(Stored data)
- Opening Delimiter -

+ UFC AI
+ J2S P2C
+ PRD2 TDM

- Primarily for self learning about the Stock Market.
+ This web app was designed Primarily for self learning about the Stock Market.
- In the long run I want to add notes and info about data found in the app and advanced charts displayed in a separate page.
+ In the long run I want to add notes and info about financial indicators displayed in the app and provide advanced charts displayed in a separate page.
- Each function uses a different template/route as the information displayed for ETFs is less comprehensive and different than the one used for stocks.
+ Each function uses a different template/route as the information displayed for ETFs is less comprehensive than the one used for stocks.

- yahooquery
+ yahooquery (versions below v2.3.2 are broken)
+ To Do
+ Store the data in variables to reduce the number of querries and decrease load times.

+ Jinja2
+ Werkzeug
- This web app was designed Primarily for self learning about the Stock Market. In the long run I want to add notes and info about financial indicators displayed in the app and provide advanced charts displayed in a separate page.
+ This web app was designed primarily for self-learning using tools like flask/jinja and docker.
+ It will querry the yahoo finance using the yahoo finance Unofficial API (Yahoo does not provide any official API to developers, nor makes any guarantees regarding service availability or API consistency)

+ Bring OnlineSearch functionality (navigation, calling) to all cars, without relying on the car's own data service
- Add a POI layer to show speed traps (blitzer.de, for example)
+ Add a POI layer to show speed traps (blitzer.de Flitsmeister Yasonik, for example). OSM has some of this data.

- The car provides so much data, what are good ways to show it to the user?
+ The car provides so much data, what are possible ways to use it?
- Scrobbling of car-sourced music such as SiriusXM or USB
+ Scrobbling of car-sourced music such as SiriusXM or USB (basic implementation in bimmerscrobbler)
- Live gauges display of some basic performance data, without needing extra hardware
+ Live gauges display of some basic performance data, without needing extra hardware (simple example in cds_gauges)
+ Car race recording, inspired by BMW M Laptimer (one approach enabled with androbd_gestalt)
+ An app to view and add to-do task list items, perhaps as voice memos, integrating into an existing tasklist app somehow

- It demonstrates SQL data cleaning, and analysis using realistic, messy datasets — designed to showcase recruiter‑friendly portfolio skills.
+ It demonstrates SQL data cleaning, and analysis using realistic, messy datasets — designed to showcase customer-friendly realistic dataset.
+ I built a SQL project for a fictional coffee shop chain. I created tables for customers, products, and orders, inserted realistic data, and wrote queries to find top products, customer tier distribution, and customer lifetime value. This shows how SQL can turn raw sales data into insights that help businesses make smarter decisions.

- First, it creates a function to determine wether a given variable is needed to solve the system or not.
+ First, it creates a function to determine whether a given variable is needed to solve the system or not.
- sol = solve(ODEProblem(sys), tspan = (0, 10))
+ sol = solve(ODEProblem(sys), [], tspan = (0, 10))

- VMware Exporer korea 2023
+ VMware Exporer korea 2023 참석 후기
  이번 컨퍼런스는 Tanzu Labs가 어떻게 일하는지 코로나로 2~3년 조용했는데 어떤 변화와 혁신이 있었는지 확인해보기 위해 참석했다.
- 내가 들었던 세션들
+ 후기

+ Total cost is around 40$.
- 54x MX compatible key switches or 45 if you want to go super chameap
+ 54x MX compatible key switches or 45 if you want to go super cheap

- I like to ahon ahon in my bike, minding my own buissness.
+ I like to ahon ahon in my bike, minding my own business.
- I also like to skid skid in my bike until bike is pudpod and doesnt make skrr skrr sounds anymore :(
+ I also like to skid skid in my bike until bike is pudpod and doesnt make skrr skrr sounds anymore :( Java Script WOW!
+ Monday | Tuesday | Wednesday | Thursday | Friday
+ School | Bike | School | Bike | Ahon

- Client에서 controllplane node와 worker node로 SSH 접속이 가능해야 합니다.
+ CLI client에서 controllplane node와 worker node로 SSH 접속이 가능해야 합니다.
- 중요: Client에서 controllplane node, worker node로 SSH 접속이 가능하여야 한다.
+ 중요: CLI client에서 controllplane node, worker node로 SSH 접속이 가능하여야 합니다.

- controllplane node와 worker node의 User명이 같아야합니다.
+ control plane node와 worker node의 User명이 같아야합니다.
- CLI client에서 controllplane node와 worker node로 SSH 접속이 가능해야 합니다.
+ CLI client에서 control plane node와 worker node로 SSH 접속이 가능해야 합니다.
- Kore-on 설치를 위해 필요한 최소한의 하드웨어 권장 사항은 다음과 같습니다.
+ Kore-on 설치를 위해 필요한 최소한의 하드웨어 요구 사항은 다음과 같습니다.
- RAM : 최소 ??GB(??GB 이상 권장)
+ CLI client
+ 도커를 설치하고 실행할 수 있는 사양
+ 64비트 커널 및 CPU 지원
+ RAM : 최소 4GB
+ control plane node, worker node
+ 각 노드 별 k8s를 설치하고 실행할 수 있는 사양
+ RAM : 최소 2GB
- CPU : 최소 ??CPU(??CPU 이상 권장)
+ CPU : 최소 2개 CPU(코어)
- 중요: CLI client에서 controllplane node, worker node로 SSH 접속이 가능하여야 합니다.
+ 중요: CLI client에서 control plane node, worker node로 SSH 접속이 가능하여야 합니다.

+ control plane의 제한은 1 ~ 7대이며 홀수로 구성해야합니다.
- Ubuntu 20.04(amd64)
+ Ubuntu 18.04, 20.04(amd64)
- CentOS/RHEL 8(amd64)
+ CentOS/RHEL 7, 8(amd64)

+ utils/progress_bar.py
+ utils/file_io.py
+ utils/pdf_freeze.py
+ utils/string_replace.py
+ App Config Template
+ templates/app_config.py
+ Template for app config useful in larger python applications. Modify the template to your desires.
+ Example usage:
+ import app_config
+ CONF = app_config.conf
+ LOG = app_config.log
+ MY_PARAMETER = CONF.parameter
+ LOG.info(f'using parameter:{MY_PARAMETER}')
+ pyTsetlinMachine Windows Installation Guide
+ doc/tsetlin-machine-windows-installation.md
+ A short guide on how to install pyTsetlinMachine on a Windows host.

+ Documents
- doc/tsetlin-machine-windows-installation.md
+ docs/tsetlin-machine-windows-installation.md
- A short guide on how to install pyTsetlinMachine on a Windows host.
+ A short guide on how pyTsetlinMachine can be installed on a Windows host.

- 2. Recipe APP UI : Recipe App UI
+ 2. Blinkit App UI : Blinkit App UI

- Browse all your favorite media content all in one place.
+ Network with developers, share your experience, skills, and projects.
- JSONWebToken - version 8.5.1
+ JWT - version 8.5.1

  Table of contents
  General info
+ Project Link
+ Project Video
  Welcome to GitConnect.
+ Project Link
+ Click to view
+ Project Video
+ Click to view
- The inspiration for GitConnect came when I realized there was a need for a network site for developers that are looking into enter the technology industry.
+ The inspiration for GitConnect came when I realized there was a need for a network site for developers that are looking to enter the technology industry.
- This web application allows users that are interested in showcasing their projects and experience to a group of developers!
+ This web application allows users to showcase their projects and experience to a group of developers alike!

- Closing Delimiter -

Action item:
Would you please copy every line of the data exactly?

Expected answer:
+ UFC AI
+ J2S P2C
+ PRD2 TDM

- Primarily for self learning about the Stock Market.
+ This web app was designed Primarily for self learning about the Stock Market.
- In the long run I want to add notes and info about data found in the app and advanced charts displayed in a separate page.
+ In the long run I want to add notes and info about financial indicators displayed in the app and provide advanced charts displayed in a separate page.
- Each function uses a different template/route as the information displayed for ETFs is less comprehensive and different than the one used for stocks.
+ Each function uses a different template/route as the information displayed for ETFs is less comprehensive than the one used for stocks.

- yahooquery
+ yahooquery (versions below v2.3.2 are broken)
+ To Do
+ Store the data in variables to reduce the number of querries and decrease load times.

+ Jinja2
+ Werkzeug
- This web app was designed Primarily for self learning about the Stock Market. In the long run I want to add notes and info about financial indicators displayed in the app and provide advanced charts displayed in a separate page.
+ This web app was designed primarily for self-learning using tools like flask/jinja and docker.
+ It will querry the yahoo finance using the yahoo finance Unofficial API (Yahoo does not provide any official API to developers, nor makes any guarantees regarding service availability or API consistency)

+ Bring OnlineSearch functionality (navigation, calling) to all cars, without relying on the car's own data service
- Add a POI layer to show speed traps (blitzer.de, for example)
+ Add a POI layer to show speed traps (blitzer.de Flitsmeister Yasonik, for example). OSM has some of this data.

- The car provides so much data, what are good ways to show it to the user?
+ The car provides so much data, what are possible ways to use it?
- Scrobbling of car-sourced music such as SiriusXM or USB
+ Scrobbling of car-sourced music such as SiriusXM or USB (basic implementation in bimmerscrobbler)
- Live gauges display of some basic performance data, without needing extra hardware
+ Live gauges display of some basic performance data, without needing extra hardware (simple example in cds_gauges)
+ Car race recording, inspired by BMW M Laptimer (one approach enabled with androbd_gestalt)
+ An app to view and add to-do task list items, perhaps as voice memos, integrating into an existing tasklist app somehow

- It demonstrates SQL data cleaning, and analysis using realistic, messy datasets — designed to showcase recruiter‑friendly portfolio skills.
+ It demonstrates SQL data cleaning, and analysis using realistic, messy datasets — designed to showcase customer-friendly realistic dataset.
+ I built a SQL project for a fictional coffee shop chain. I created tables for customers, products, and orders, inserted realistic data, and wrote queries to find top products, customer tier distribution, and customer lifetime value. This shows how SQL can turn raw sales data into insights that help businesses make smarter decisions.

- First, it creates a function to determine wether a given variable is needed to solve the system or not.
+ First, it creates a function to determine whether a given variable is needed to solve the system or not.
- sol = solve(ODEProblem(sys), tspan = (0, 10))
+ sol = solve(ODEProblem(sys), [], tspan = (0, 10))

- VMware Exporer korea 2023
+ VMware Exporer korea 2023 참석 후기
  이번 컨퍼런스는 Tanzu Labs가 어떻게 일하는지 코로나로 2~3년 조용했는데 어떤 변화와 혁신이 있었는지 확인해보기 위해 참석했다.
- 내가 들었던 세션들
+ 후기

+ Total cost is around 40$.
- 54x MX compatible key switches or 45 if you want to go super chameap
+ 54x MX compatible key switches or 45 if you want to go super cheap

- I like to ahon ahon in my bike, minding my own buissness.
+ I like to ahon ahon in my bike, minding my own business.
- I also like to skid skid in my bike until bike is pudpod and doesnt make skrr skrr sounds anymore :(
+ I also like to skid skid in my bike until bike is pudpod and doesnt make skrr skrr sounds anymore :( Java Script WOW!
+ Monday | Tuesday | Wednesday | Thursday | Friday
+ School | Bike | School | Bike | Ahon

- Client에서 controllplane node와 worker node로 SSH 접속이 가능해야 합니다.
+ CLI client에서 controllplane node와 worker node로 SSH 접속이 가능해야 합니다.
- 중요: Client에서 controllplane node, worker node로 SSH 접속이 가능하여야 한다.
+ 중요: CLI client에서 controllplane node, worker node로 SSH 접속이 가능하여야 합니다.

- controllplane node와 worker node의 User명이 같아야합니다.
+ control plane node와 worker node의 User명이 같아야합니다.
- CLI client에서 controllplane node와 worker node로 SSH 접속이 가능해야 합니다.
+ CLI client에서 control plane node와 worker node로 SSH 접속이 가능해야 합니다.
- Kore-on 설치를 위해 필요한 최소한의 하드웨어 권장 사항은 다음과 같습니다.
+ Kore-on 설치를 위해 필요한 최소한의 하드웨어 요구 사항은 다음과 같습니다.
- RAM : 최소 ??GB(??GB 이상 권장)
+ CLI client
+ 도커를 설치하고 실행할 수 있는 사양
+ 64비트 커널 및 CPU 지원
+ RAM : 최소 4GB
+ control plane node, worker node
+ 각 노드 별 k8s를 설치하고 실행할 수 있는 사양
+ RAM : 최소 2GB
- CPU : 최소 ??CPU(??CPU 이상 권장)
+ CPU : 최소 2개 CPU(코어)
- 중요: CLI client에서 controllplane node, worker node로 SSH 접속이 가능하여야 합니다.
+ 중요: CLI client에서 control plane node, worker node로 SSH 접속이 가능하여야 합니다.

+ control plane의 제한은 1 ~ 7대이며 홀수로 구성해야합니다.
- Ubuntu 20.04(amd64)
+ Ubuntu 18.04, 20.04(amd64)
- CentOS/RHEL 8(amd64)
+ CentOS/RHEL 7, 8(amd64)

+ utils/progress_bar.py
+ utils/file_io.py
+ utils/pdf_freeze.py
+ utils/string_replace.py
+ App Config Template
+ templates/app_config.py
+ Template for app config useful in larger python applications. Modify the template to your desires.
+ Example usage:
+ import app_config
+ CONF = app_config.conf
+ LOG = app_config.log
+ MY_PARAMETER = CONF.parameter
+ LOG.info(f'using parameter:{MY_PARAMETER}')
+ pyTsetlinMachine Windows Installation Guide
+ doc/tsetlin-machine-windows-installation.md
+ A short guide on how to install pyTsetlinMachine on a Windows host.

+ Documents
- doc/tsetlin-machine-windows-installation.md
+ docs/tsetlin-machine-windows-installation.md
- A short guide on how to install pyTsetlinMachine on a Windows host.
+ A short guide on how pyTsetlinMachine can be installed on a Windows host.

- 2. Recipe APP UI : Recipe App UI
+ 2. Blinkit App UI : Blinkit App UI

- Browse all your favorite media content all in one place.
+ Network with developers, share your experience, skills, and projects.
- JSONWebToken - version 8.5.1
+ JWT - version 8.5.1

  Table of contents
  General info
+ Project Link
+ Project Video
  Welcome to GitConnect.
+ Project Link
+ Click to view
+ Project Video
+ Click to view
- The inspiration for GitConnect came when I realized there was a need for a network site for developers that are looking into enter the technology industry.
+ The inspiration for GitConnect came when I realized there was a need for a network site for developers that are looking to enter the technology industry.
- This web application allows users that are interested in showcasing their projects and experience to a group of developers!
+ This web application allows users to showcase their projects and experience to a group of developers alike!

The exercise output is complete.